BEGIN EXTRACTED MATERIAL

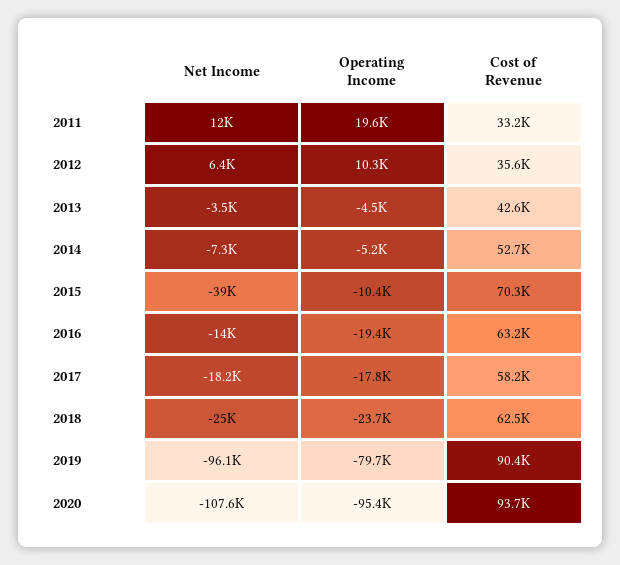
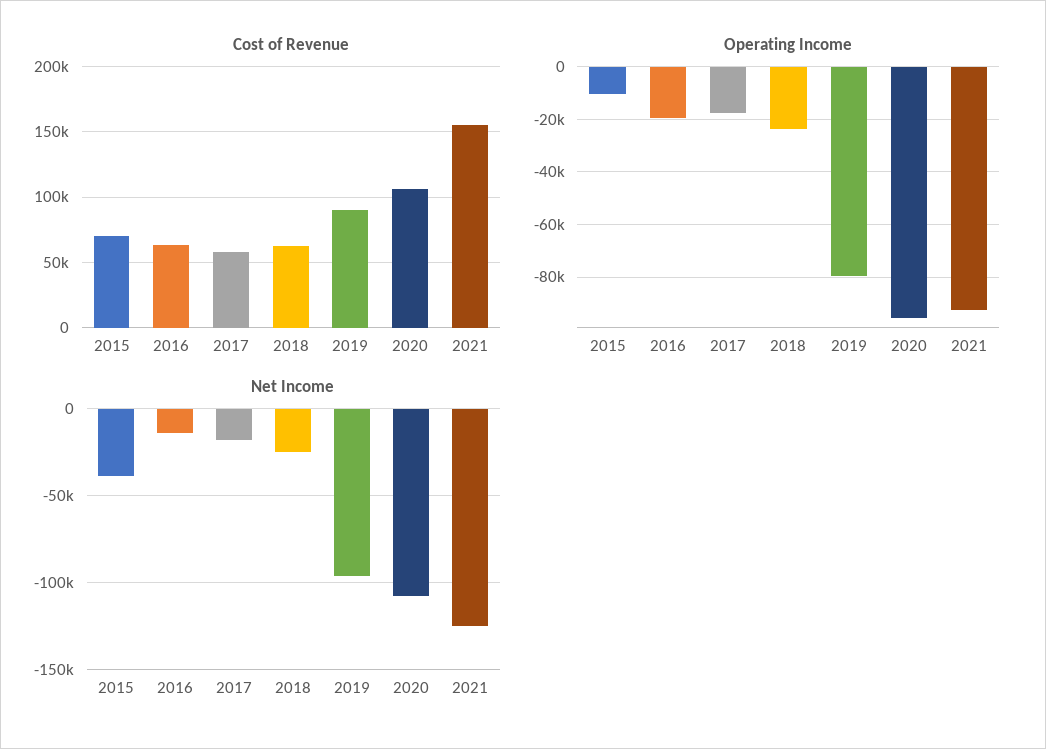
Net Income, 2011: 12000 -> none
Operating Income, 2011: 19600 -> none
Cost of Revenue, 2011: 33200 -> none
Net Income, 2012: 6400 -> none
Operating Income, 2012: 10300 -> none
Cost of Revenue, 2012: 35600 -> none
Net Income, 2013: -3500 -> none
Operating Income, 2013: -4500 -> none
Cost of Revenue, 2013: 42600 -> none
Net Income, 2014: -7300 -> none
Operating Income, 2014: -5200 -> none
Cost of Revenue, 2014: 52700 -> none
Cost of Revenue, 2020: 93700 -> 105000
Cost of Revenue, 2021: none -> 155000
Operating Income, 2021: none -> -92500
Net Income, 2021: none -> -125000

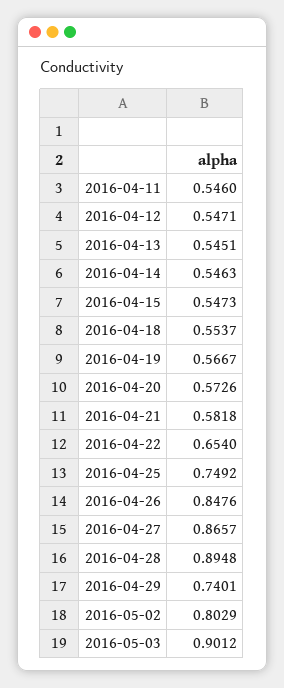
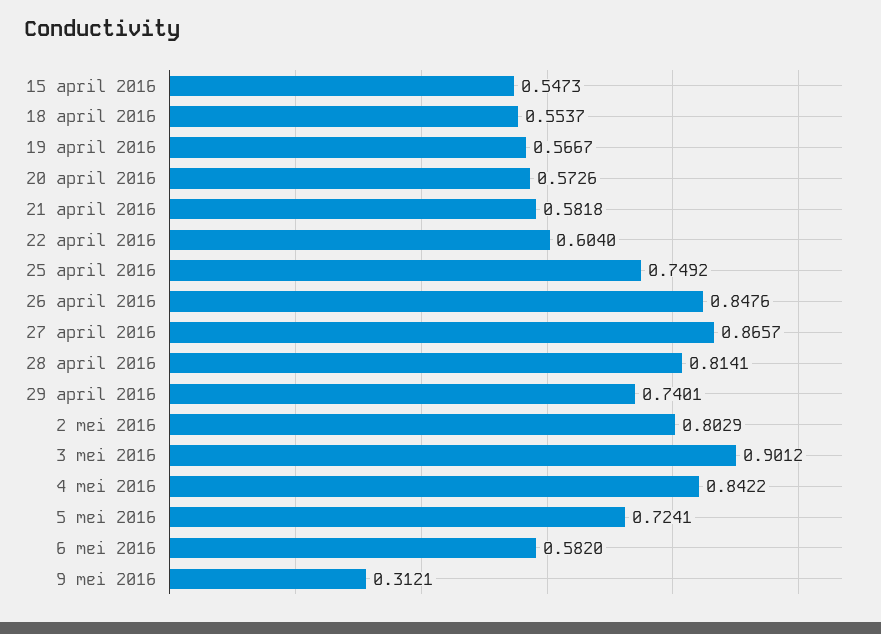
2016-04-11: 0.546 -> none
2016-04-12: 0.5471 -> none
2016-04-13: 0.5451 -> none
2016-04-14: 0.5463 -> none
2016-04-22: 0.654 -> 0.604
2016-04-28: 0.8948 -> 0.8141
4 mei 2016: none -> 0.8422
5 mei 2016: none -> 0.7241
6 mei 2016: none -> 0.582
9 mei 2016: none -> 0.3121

END EXTRACTED MATERIAL
BEGIN EXTRACTED MATERIAL

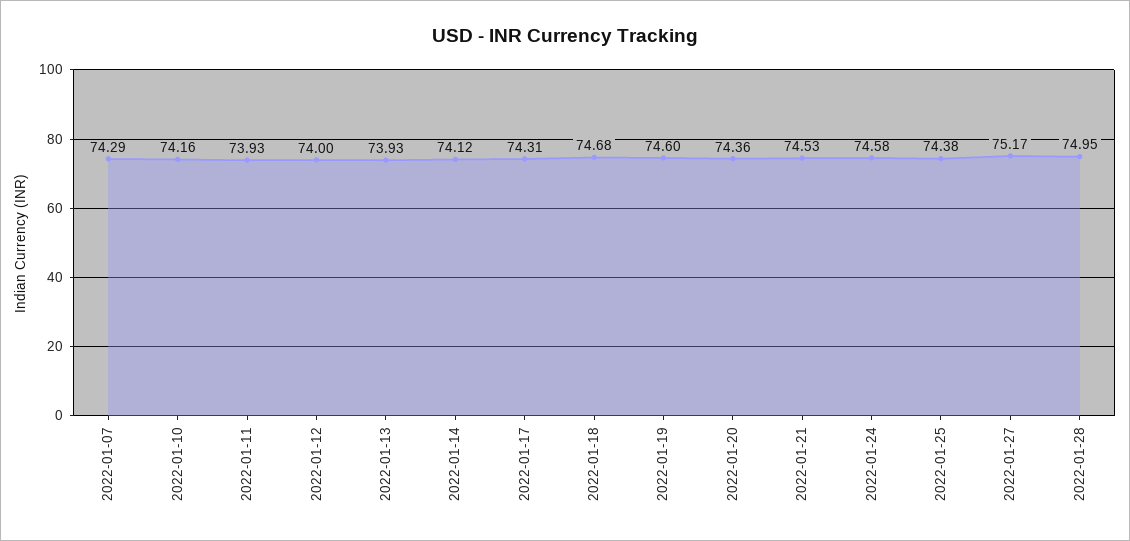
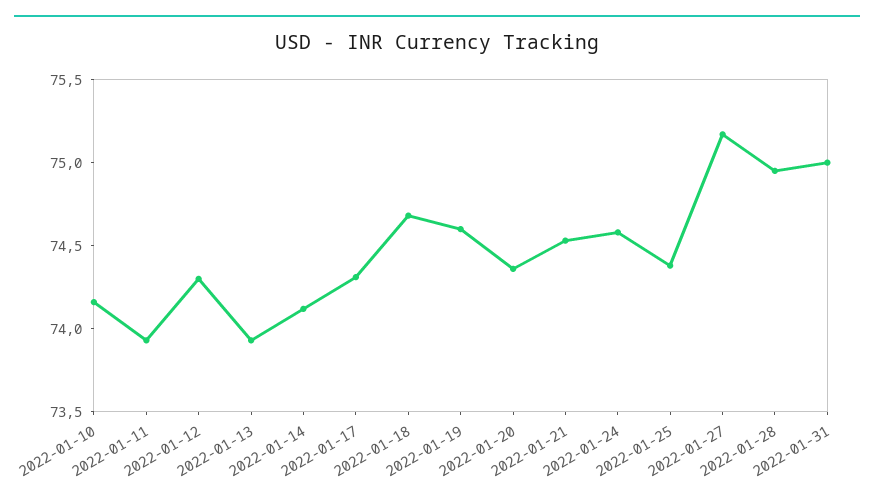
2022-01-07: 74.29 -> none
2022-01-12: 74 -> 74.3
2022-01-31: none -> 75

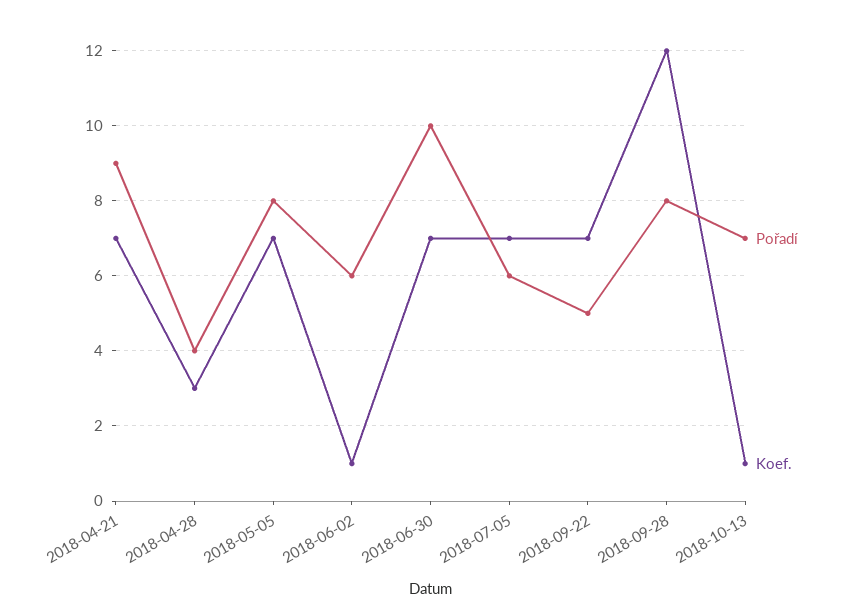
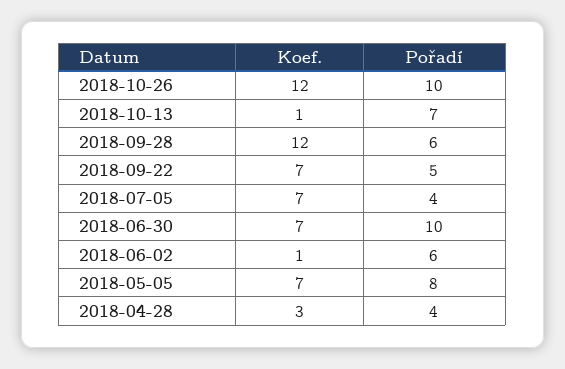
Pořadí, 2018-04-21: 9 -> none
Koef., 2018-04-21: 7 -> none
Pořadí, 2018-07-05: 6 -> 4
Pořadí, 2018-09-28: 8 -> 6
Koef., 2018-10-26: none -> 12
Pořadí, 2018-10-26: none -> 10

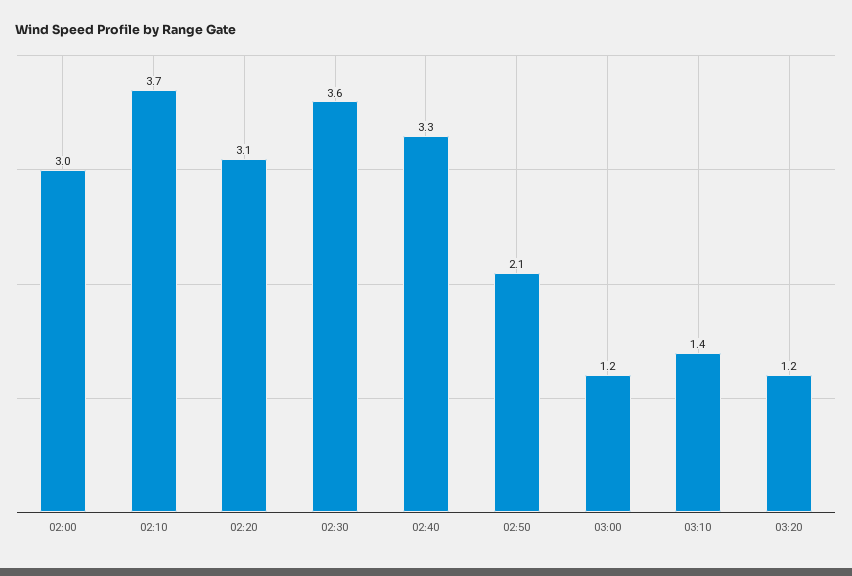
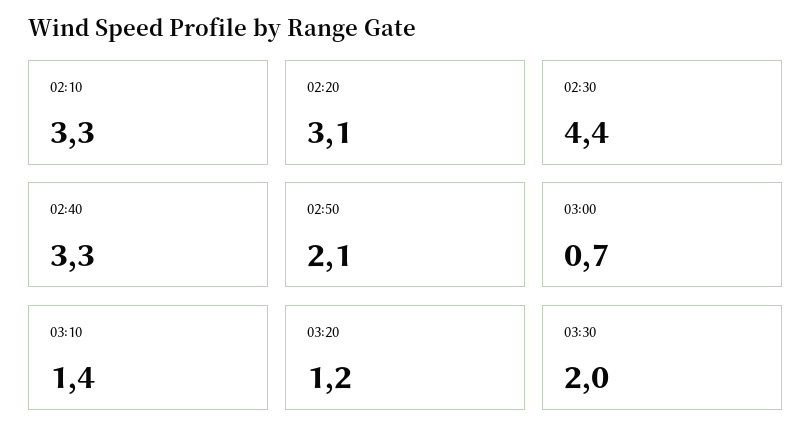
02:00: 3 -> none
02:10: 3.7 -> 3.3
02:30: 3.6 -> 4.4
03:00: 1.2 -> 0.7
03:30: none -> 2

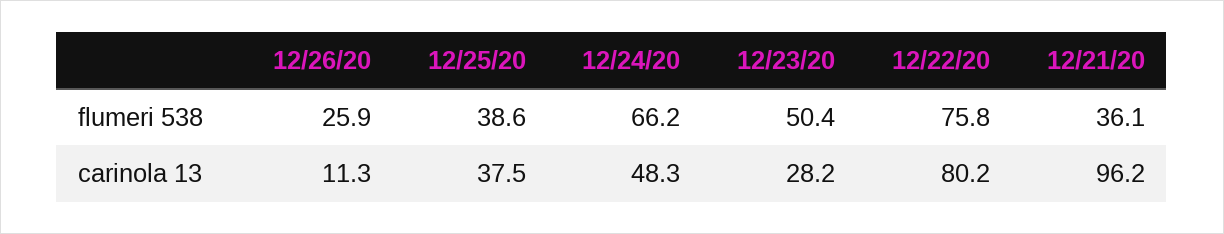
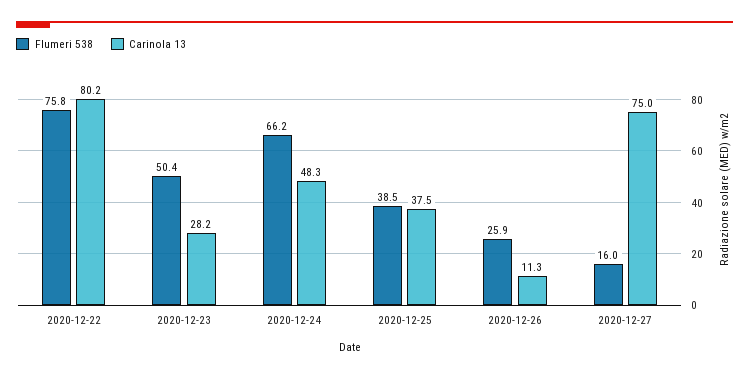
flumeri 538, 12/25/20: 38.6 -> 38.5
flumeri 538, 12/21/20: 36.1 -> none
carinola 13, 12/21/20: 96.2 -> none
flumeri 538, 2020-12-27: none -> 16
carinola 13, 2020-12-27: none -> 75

END EXTRACTED MATERIAL

_INSTRUCTIONS TO FOLLOW:_
Reading the records above, count the lines that include "Koef" and say only how many.

_SOLUTION FOR THIS EXERCISE:_
2